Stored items
= = = = = = =

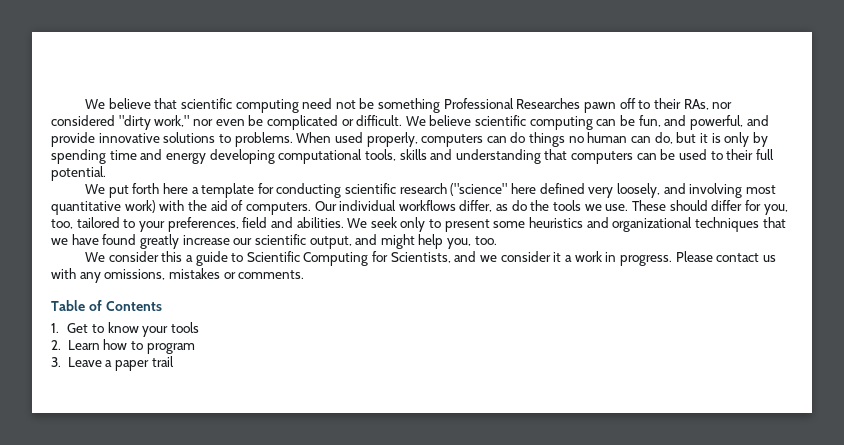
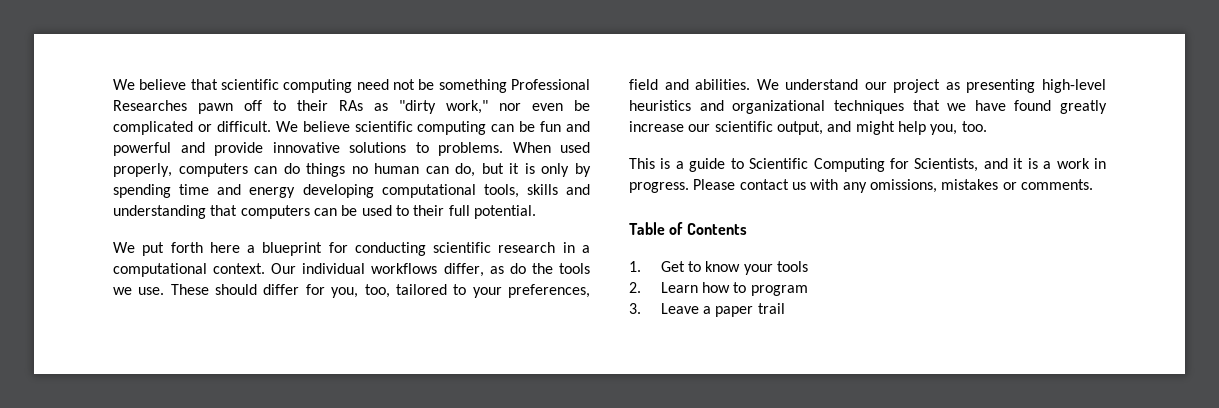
- We believe that scientific computing need not be something Professional Researches pawn off to their RAs, nor considered "dirty work," nor even be complicated or difficult.
+ We believe that scientific computing need not be something Professional Researches pawn off to their RAs as "dirty work," nor even be complicated or difficult.
- We believe scientific computing can be fun, and powerful, and provide innovative solutions to problems.
+ We believe scientific computing can be fun and powerful and provide innovative solutions to problems.
- We put forth here a template for conducting scientific research ("science" here defined very loosely, and involving most quantitative work) with the aid of computers.
+ We put forth here a blueprint for conducting scientific research in a computational context.
- We seek only to present some heuristics and organizational techniques that we have found greatly increase our scientific output, and might help you, too.
+ We understand our project as presenting high-level heuristics and organizational techniques that we have found greatly increase our scientific output, and might help you, too.
- We consider this a guide to Scientific Computing for Scientists, and we consider it a work in progress.
+ This is a guide to Scientific Computing for Scientists, and it is a work in progress.

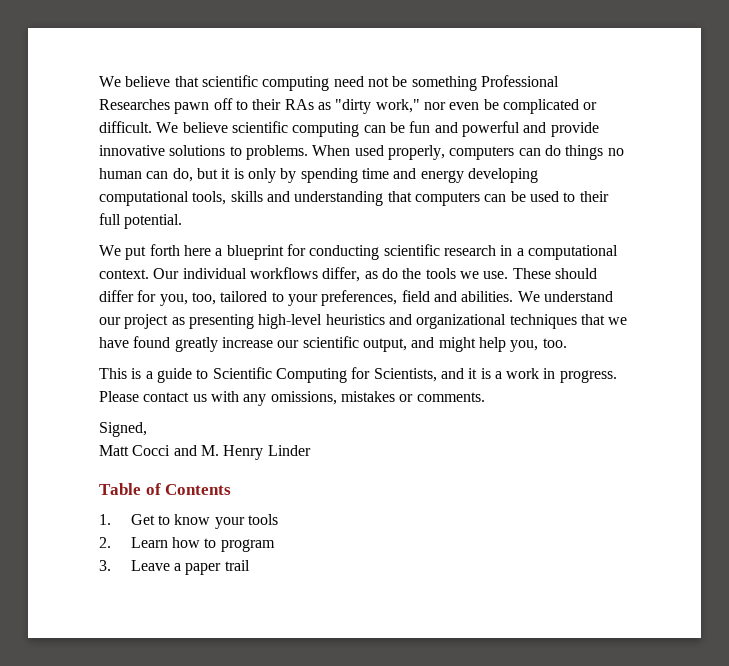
+ Signed,
+ Matt Cocci and M. Henry Linder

= = = = = = =

Exercise aim: Write out the data precisely as given, excluding the pictures.

Answer section:
- We believe that scientific computing need not be something Professional Researches pawn off to their RAs, nor considered "dirty work," nor even be complicated or difficult.
+ We believe that scientific computing need not be something Professional Researches pawn off to their RAs as "dirty work," nor even be complicated or difficult.
- We believe scientific computing can be fun, and powerful, and provide innovative solutions to problems.
+ We believe scientific computing can be fun and powerful and provide innovative solutions to problems.
- We put forth here a template for conducting scientific research ("science" here defined very loosely, and involving most quantitative work) with the aid of computers.
+ We put forth here a blueprint for conducting scientific research in a computational context.
- We seek only to present some heuristics and organizational techniques that we have found greatly increase our scientific output, and might help you, too.
+ We understand our project as presenting high-level heuristics and organizational techniques that we have found greatly increase our scientific output, and might help you, too.
- We consider this a guide to Scientific Computing for Scientists, and we consider it a work in progress.
+ This is a guide to Scientific Computing for Scientists, and it is a work in progress.

+ Signed,
+ Matt Cocci and M. Henry Linder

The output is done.